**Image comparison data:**
━━━━━━━━━━━━━━━━━━━━

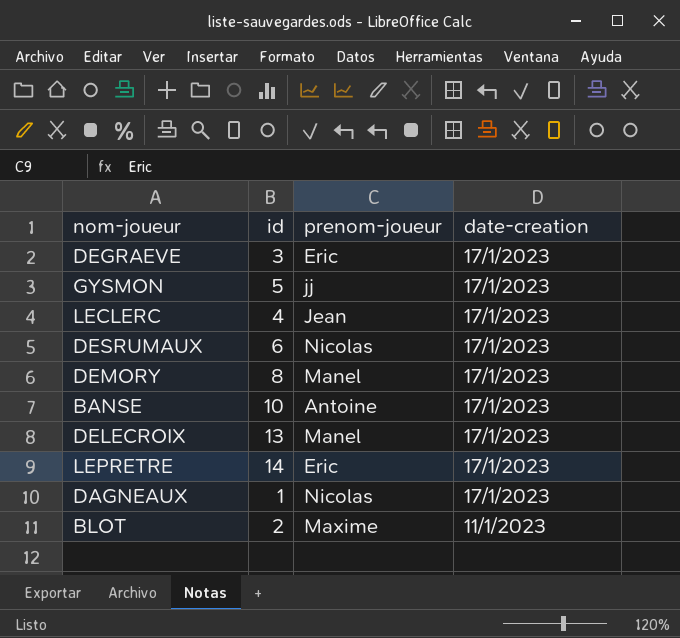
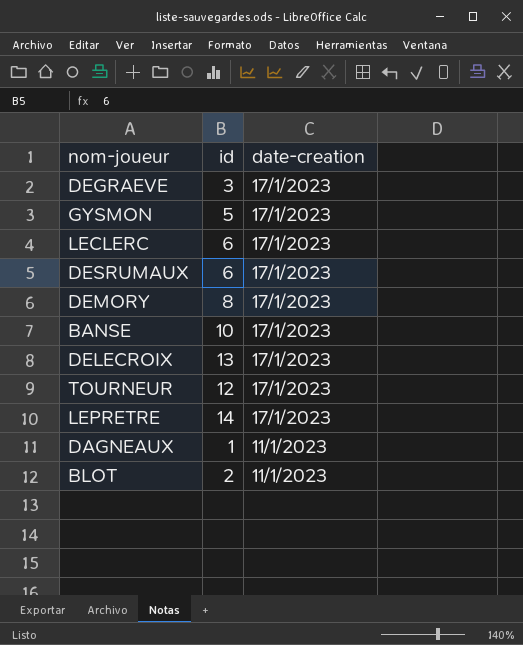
column prenom-joueur | position: 3 -> none
LECLERC | id: 4 -> 6
row TOURNEUR: none -> 12 | 17/1/2023
DAGNEAUX | date-creation: 17/1/2023 -> 11/1/2023

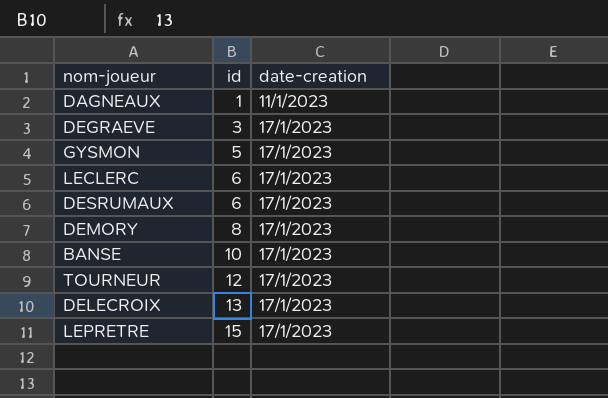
row order: date-creation descending -> id ascending
row BLOT: 2 | 11/1/2023 -> none
LEPRETRE | id: 14 -> 15

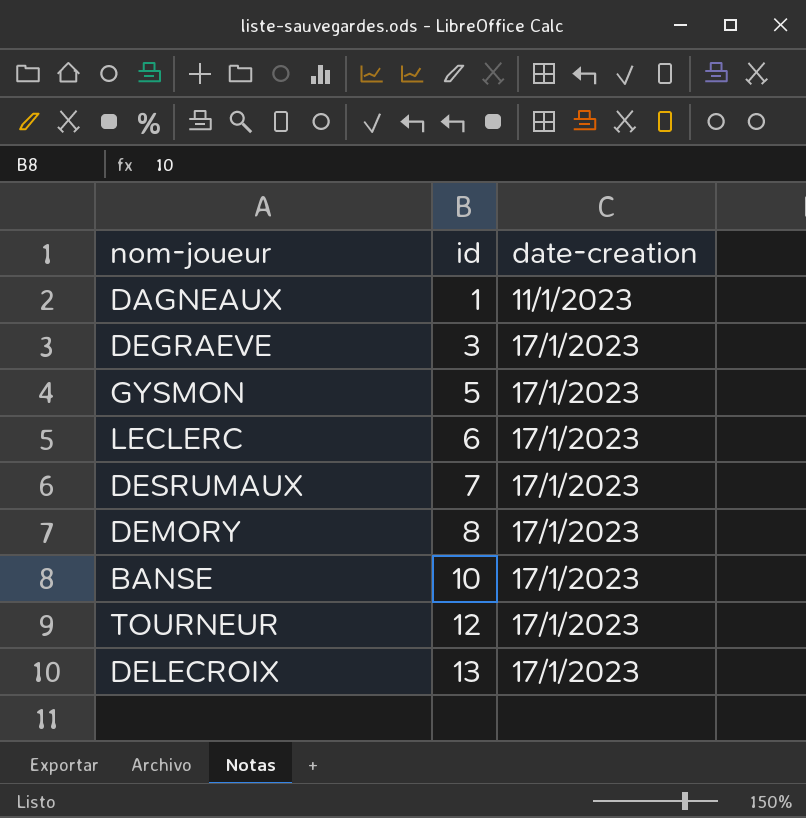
row LEPRETRE: 15 | 17/1/2023 -> none
DESRUMAUX | id: 6 -> 7

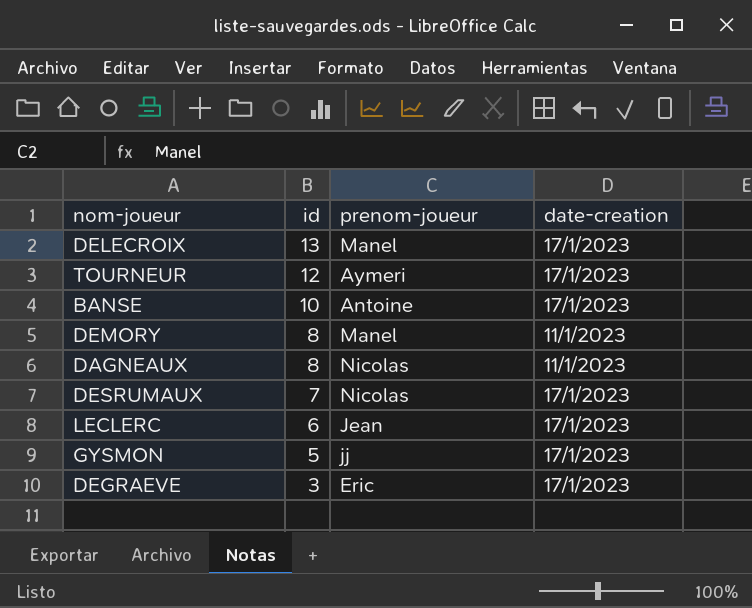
row order: id ascending -> id descending
column prenom-joueur | position: none -> 3
DEMORY | date-creation: 17/1/2023 -> 11/1/2023
DAGNEAUX | id: 1 -> 8

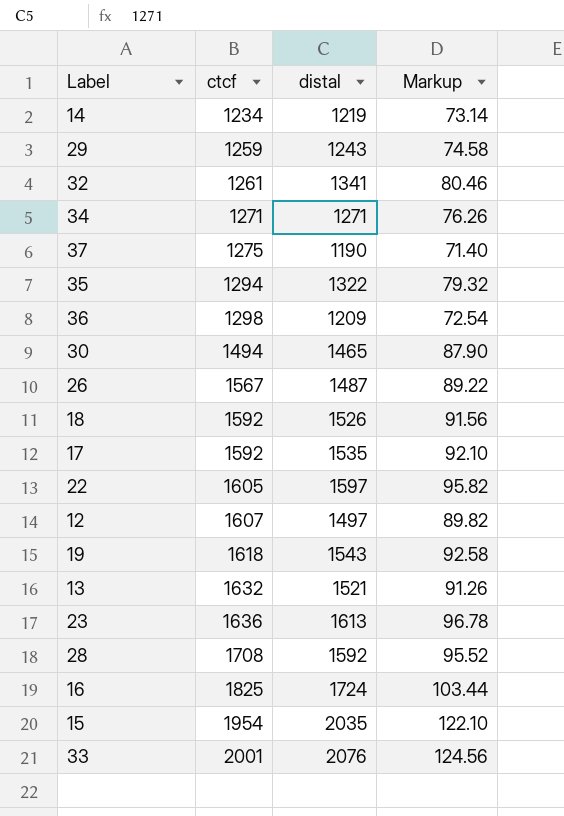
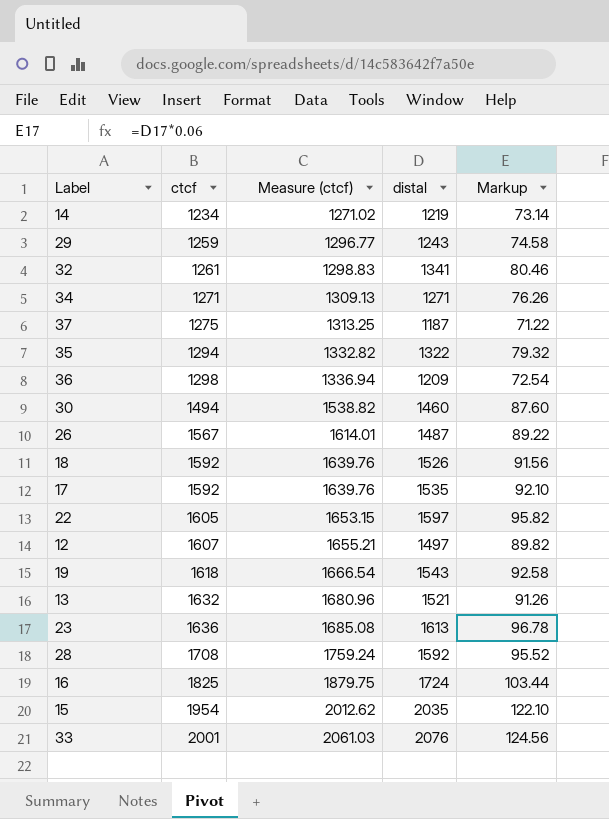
column Measure (ctcf) | formula: none -> [ctcf] * 1.03
37 | distal: 1190 -> 1187
37 | Markup: 71.40 -> 71.22
30 | distal: 1465 -> 1460
30 | Markup: 87.90 -> 87.60

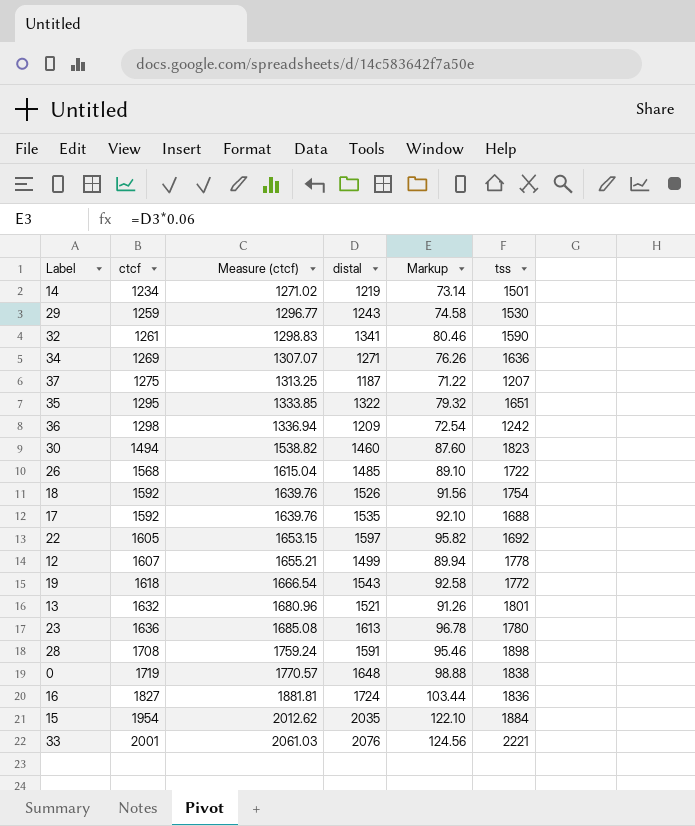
column tss | position: none -> 6
34 | ctcf: 1271 -> 1269
34 | Measure (ctcf): 1309.13 -> 1307.07
35 | ctcf: 1294 -> 1295
35 | Measure (ctcf): 1332.82 -> 1333.85
26 | ctcf: 1567 -> 1568
26 | Measure (ctcf): 1614.01 -> 1615.04
26 | distal: 1487 -> 1485
26 | Markup: 89.22 -> 89.10
12 | distal: 1497 -> 1499
12 | Markup: 89.82 -> 89.94
28 | distal: 1592 -> 1591
28 | Markup: 95.52 -> 95.46
row 0: none -> 1719 | 1770.57 | 1648 | 98.88 | 1838
16 | ctcf: 1825 -> 1827
16 | Measure (ctcf): 1879.75 -> 1881.81

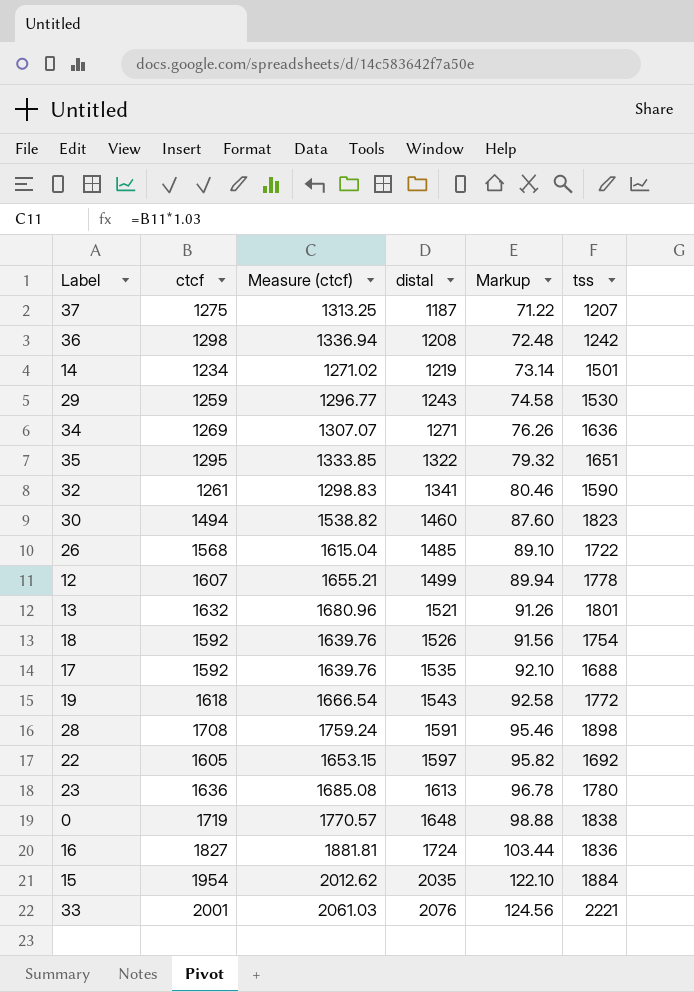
row order: ctcf ascending -> distal ascending
36 | distal: 1209 -> 1208
36 | Markup: 72.54 -> 72.48

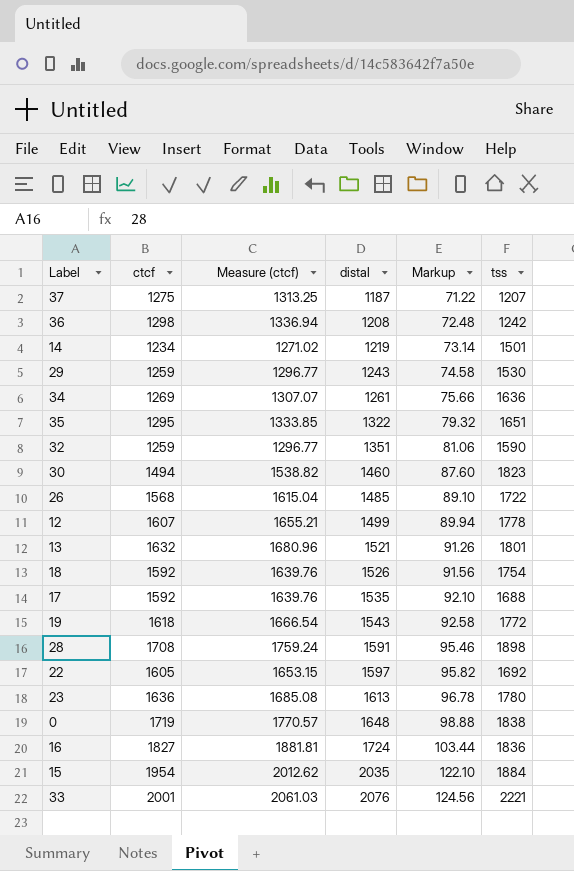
34 | distal: 1271 -> 1261
34 | Markup: 76.26 -> 75.66
32 | ctcf: 1261 -> 1259
32 | Measure (ctcf): 1298.83 -> 1296.77
32 | distal: 1341 -> 1351
32 | Markup: 80.46 -> 81.06

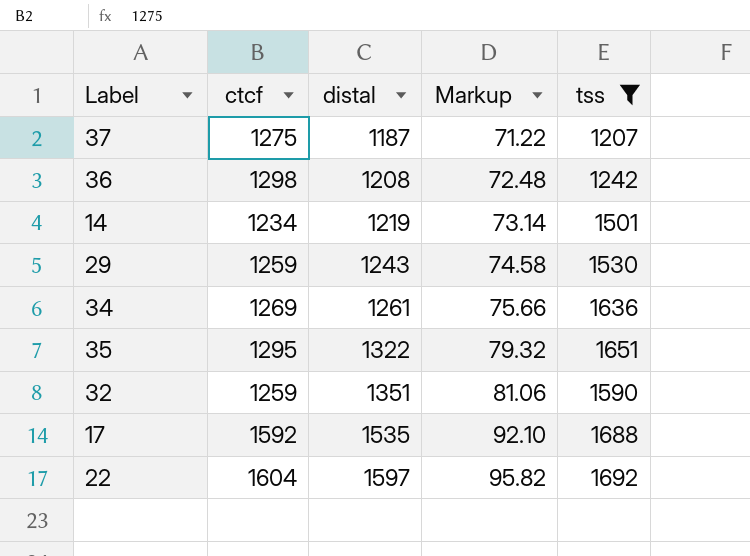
filter: none -> tss <= 1692
column Measure (ctcf) | formula: [ctcf] * 1.03 -> none
22 | ctcf: 1605 -> 1604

━━━━━━━━━━━━━━━━━━━━

**What is required:**
With the pictures left out, write out exactly the lines from the line containing "36 | distal: 1209 -> 1208" through the last line of the entries above, both ends included, and no others.

**Expected answer:**
36 | distal: 1209 -> 1208
36 | Markup: 72.54 -> 72.48

34 | distal: 1271 -> 1261
34 | Markup: 76.26 -> 75.66
32 | ctcf: 1261 -> 1259
32 | Measure (ctcf): 1298.83 -> 1296.77
32 | distal: 1341 -> 1351
32 | Markup: 80.46 -> 81.06

filter: none -> tss <= 1692
column Measure (ctcf) | formula: [ctcf] * 1.03 -> none
22 | ctcf: 1605 -> 1604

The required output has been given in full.